Materialize declarative features

Beta

This feature is in Beta. Workspace admins can control access to this feature from the Previews page. See Manage Databricks previews.

After you have created your declarative feature definitions, which are stored in Unity Catalog, you can produce feature data from your source table using the feature definitions. This process is called materializing your features. Databricks creates and manages Lakeflow Spark Declarative Pipelines to populate tables in Unity Catalog for model training and batch scoring or online serving.

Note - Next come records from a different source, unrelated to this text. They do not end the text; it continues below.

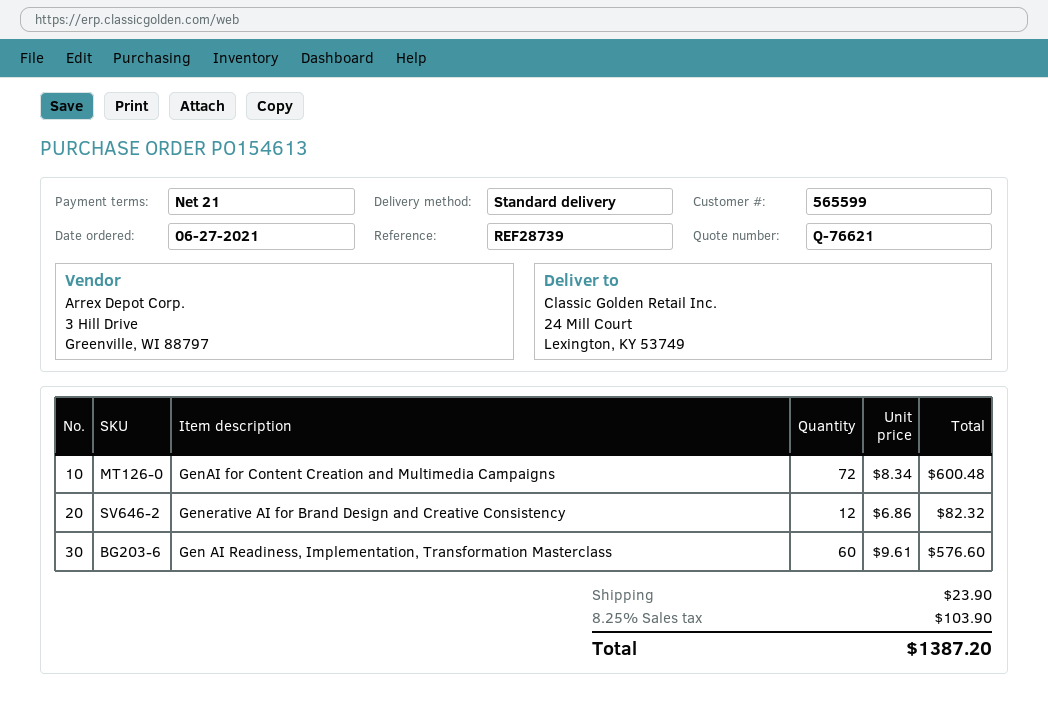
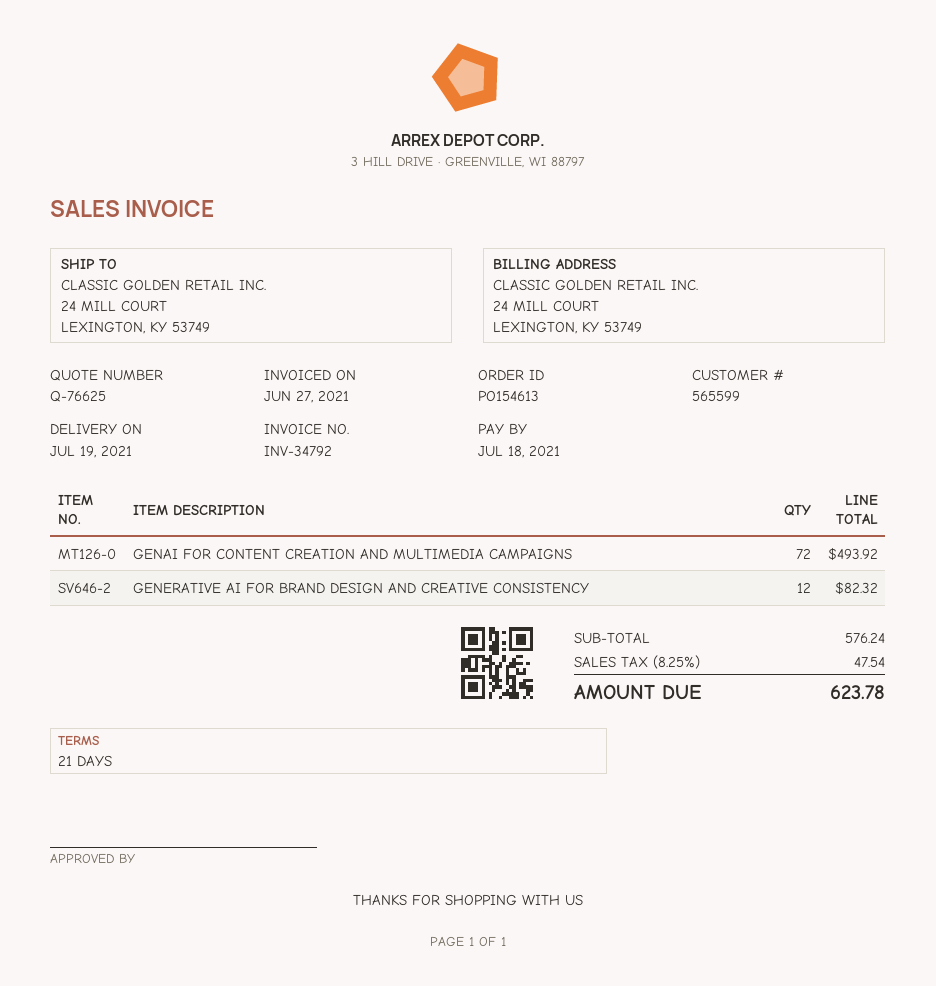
quote number: Q-76621 -> Q-76625
GenAI for Content Creation and Multimedia Campaigns: 72 for 600.48 -> 72 for 493.92
Gen AI Readiness, Implementation, Transformation Masterclass: 60 for 576.60 -> none
shipping: 23.90 -> none
tax: 8.25% = 103.90 -> 8.25% = 47.54
total: 1387.20 -> 623.78

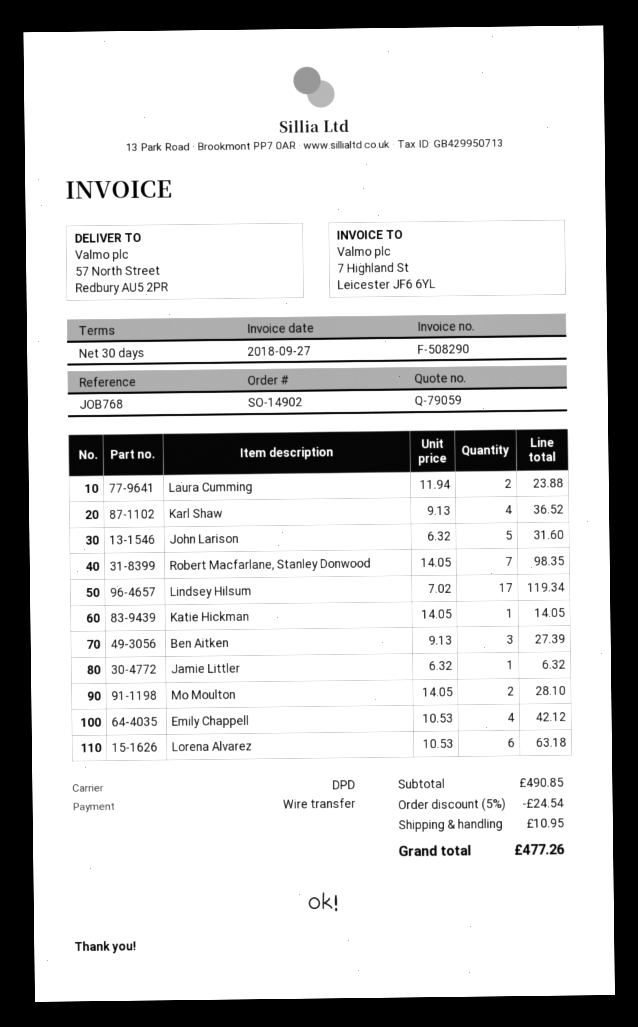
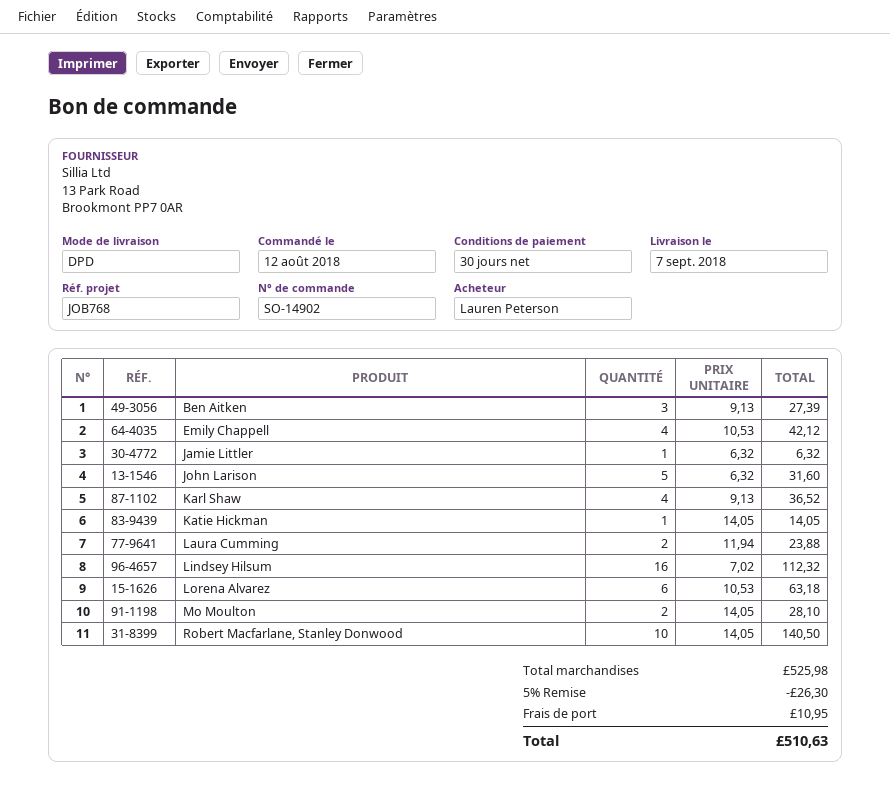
Robert Macfarlane, Stanley Donwood: 7 x 14.05 = 98.35 -> 10 x 14.05 = 140.50
Lindsey Hilsum: 17 x 7.02 = 119.34 -> 16 x 7.02 = 112.32
subtotal: 490.85 -> 525.98
discount: 5% = 24.54 -> 5% = 26.30
total: 477.26 -> 510.63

For information about serving declarative features, see Serve declarative features.

Requirements

  • Features must be created with the declarative feature API and stored in Unity Catalog.
  • For version requirements, see Requirements.
  • ColumnSelection features can be materialized to online stores. See ColumnSelection materialization.
  • RequestSource features cannot be materialized because they represent data provided at inference time.

API data structures

OfflineStoreConfig

Configuration for the offline store where materialized features will be written. When materialize_features is called, the feature store backend creates tables using this prefix. Each pipeline run materializes the latest feature values to the table according to materialization schedule.

Python
OfflineStoreConfig(
catalog_name: str, # Catalog name for the offline table where materialized features will be stored
schema_name: str, # Schema name for the offline table
table_name_prefix: str # Table name prefix for the offline table. The pipeline may create multiple tables with this prefix, each updated at different cadences
)
Python
from databricks.feature_engineering.entities import OfflineStoreConfig

offline_store = OfflineStoreConfig(
catalog_name="main",
schema_name="feature_store",
table_name_prefix="customer_features"
)

OnlineStoreConfig

Configuration for the online store, which stores features used by model serving. Materialization creates Delta tables with the catalog.schema.table_name_prefix, and streams the tables to the Online Feature Store with the same name.

Python
from databricks.feature_engineering.entities import OnlineStoreConfig

online_store = OnlineStoreConfig(
catalog_name="main",
schema_name="feature_store",
table_name_prefix="customer_features_serving",
online_store_name="customer_features_store"
)

MaterializedFeature

Represents a declarative feature that has been materialized, that is, that has a precomputed representation available in Unity Catalog. There is a distinct materialized feature for the offline table and online table. Typically, users will not instantiate a MaterializedFeature directly.

API function calls

materialize_features()

Materializes a list of declarative features into either an offline Delta table or to an Online Feature Store. Features must be registered in Unity Catalog before calling this function (for example, using create_feature or register_feature). Locally constructed features that have not been registered will not work.

Python
FeatureEngineeringClient.materialize_features(
features: List[Feature], # List of declarative features to materialize
offline_config: Optional[OfflineStoreConfig] = None, # Offline store config (aggregation features only)
online_config: Optional[OnlineStoreConfig] = None, # Online store config
trigger: Union[CronSchedule, TableTrigger], # Materialization trigger
) -> List[MaterializedFeature]:

The method returns a list of materialized features, which contain metadata about when feature values are updated and the Unity Catalog tables where features are materialized.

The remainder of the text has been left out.